About this task: Exclude the pictures, and otherwise reproduce the data in full.

Exercise material:
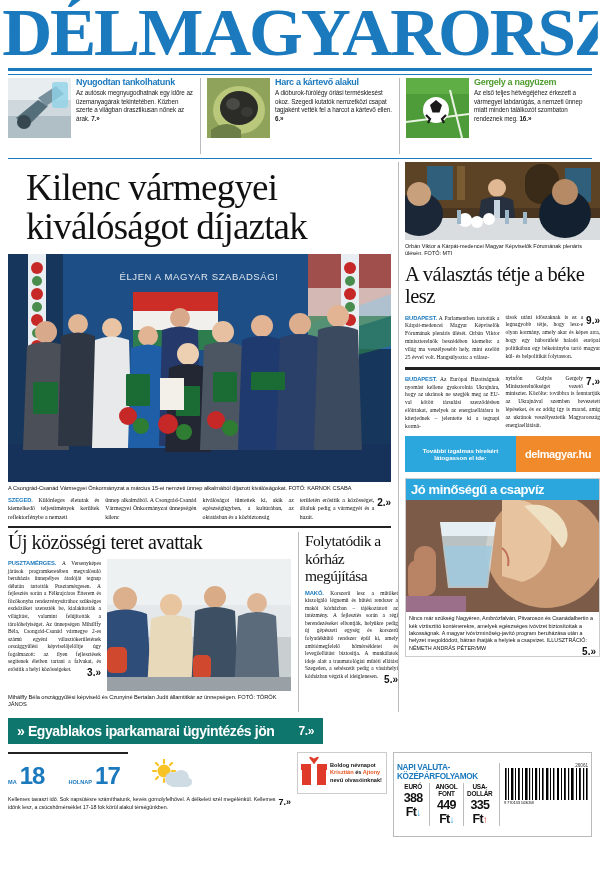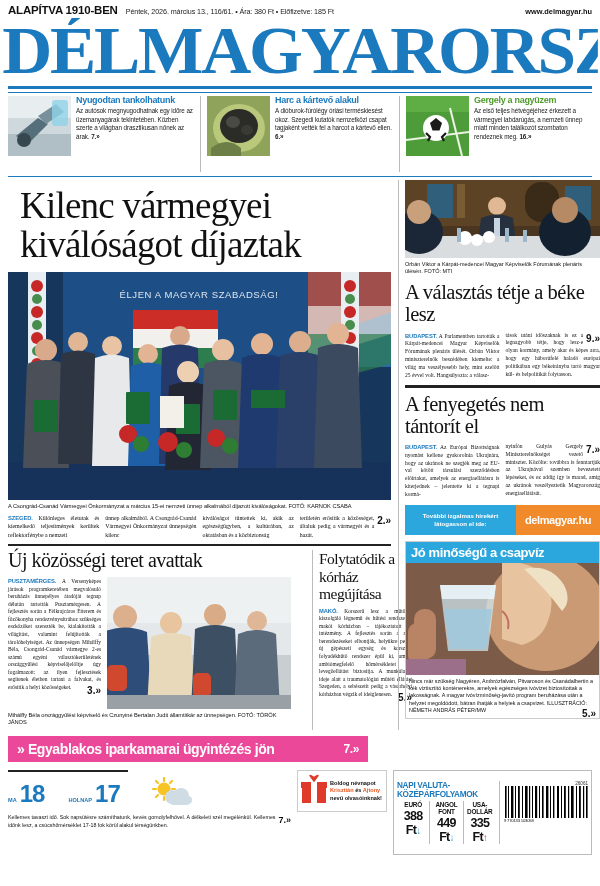"ALAPÍTVA 1910-BEN" div.topbar { html: <div> <span>ALAPÍTVA 1910-BEN</span> <span>Péntek, 2026. március 13., 116/61. • Ára: 380 Ft • Előfizetve: 185 Ft</span> <span>www.delmagyar.hu</span> </div> -> none }
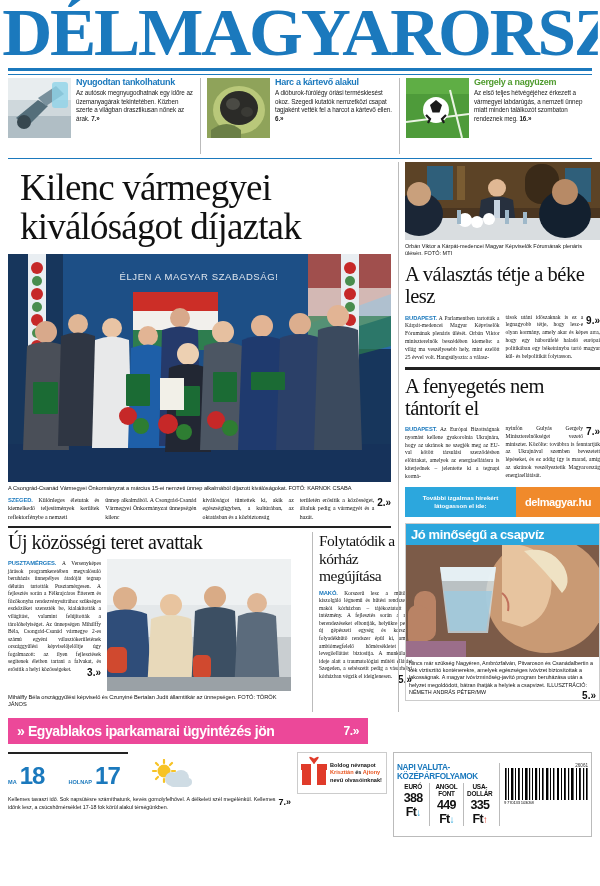"Kilenc vármegyei kiválóságot díjaztak" .lead-head { margin: 6px 0 8px 12px -> 6px 0 8px 18px }
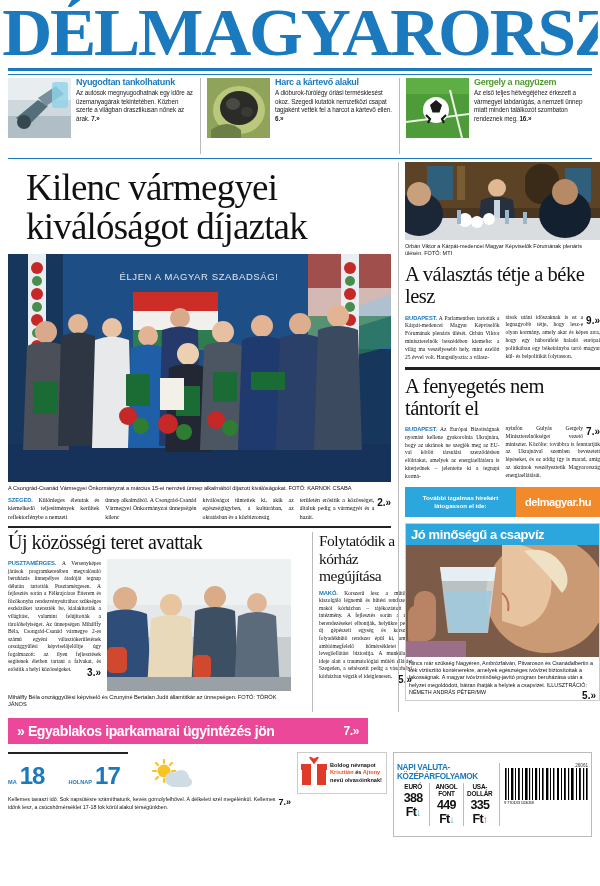"A fenyegetés nem tántorít el" div.r-head { html: <div>A fenyegetés nem tántorít el</div> -> none }
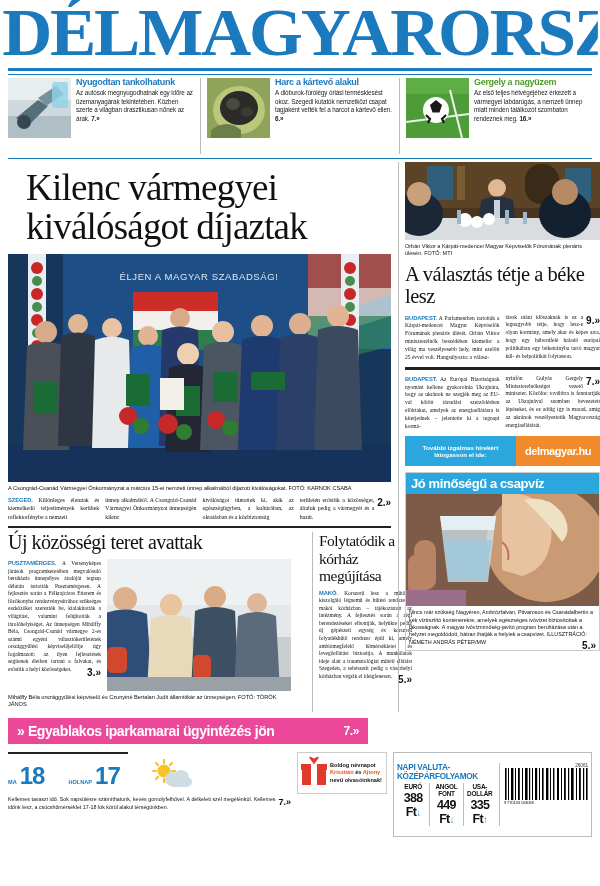"delmagyar.hu" .promo { height: 30px -> 36px }
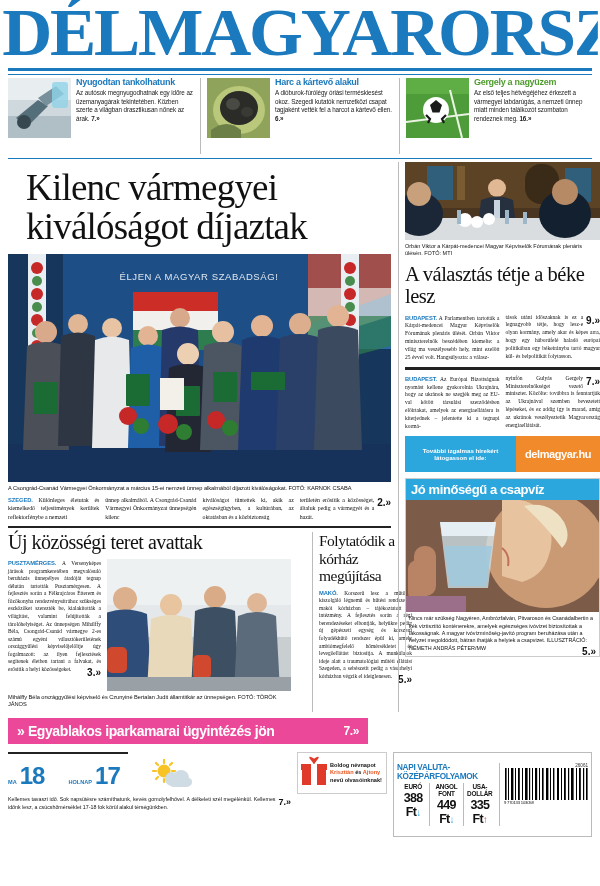"Új közösségi teret avattak" .deck { gap: 21px -> 7px }
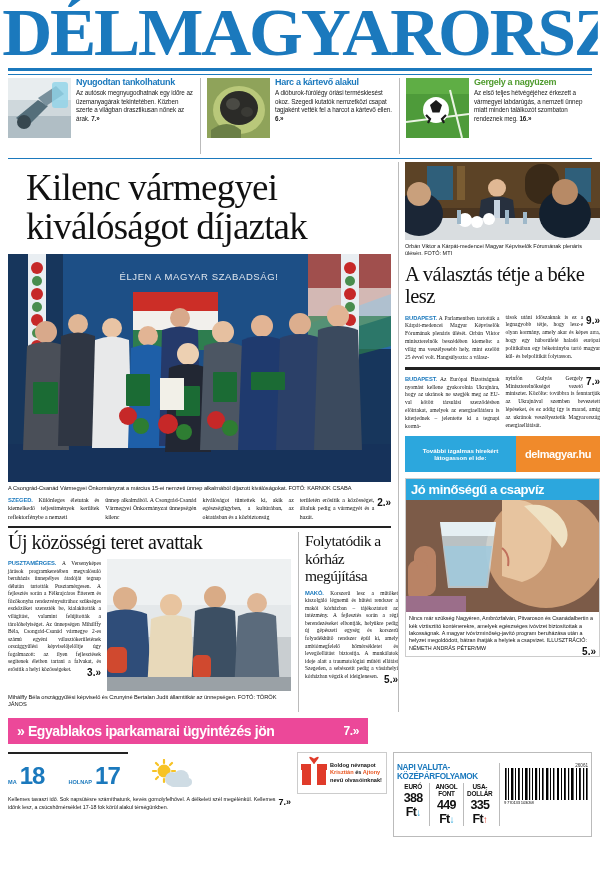"» Egyablakos iparkamarai ügyintézés jön" .banner { background: #ec4899 -> #0f766e; width: 360px -> 315px }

Task solution:
"ALAPÍTVA 1910-BEN" div.topbar { html: <div> <span>ALAPÍTVA 1910-BEN</span> <span>Péntek, 2026. március 13., 116/61. • Ára: 380 Ft • Előfizetve: 185 Ft</span> <span>www.delmagyar.hu</span> </div> -> none }
"Kilenc vármegyei kiválóságot díjaztak" .lead-head { margin: 6px 0 8px 12px -> 6px 0 8px 18px }
"A fenyegetés nem tántorít el" div.r-head { html: <div>A fenyegetés nem tántorít el</div> -> none }
"delmagyar.hu" .promo { height: 30px -> 36px }
"Új közösségi teret avattak" .deck { gap: 21px -> 7px }
"» Egyablakos iparkamarai ügyintézés jön" .banner { background: #ec4899 -> #0f766e; width: 360px -> 315px }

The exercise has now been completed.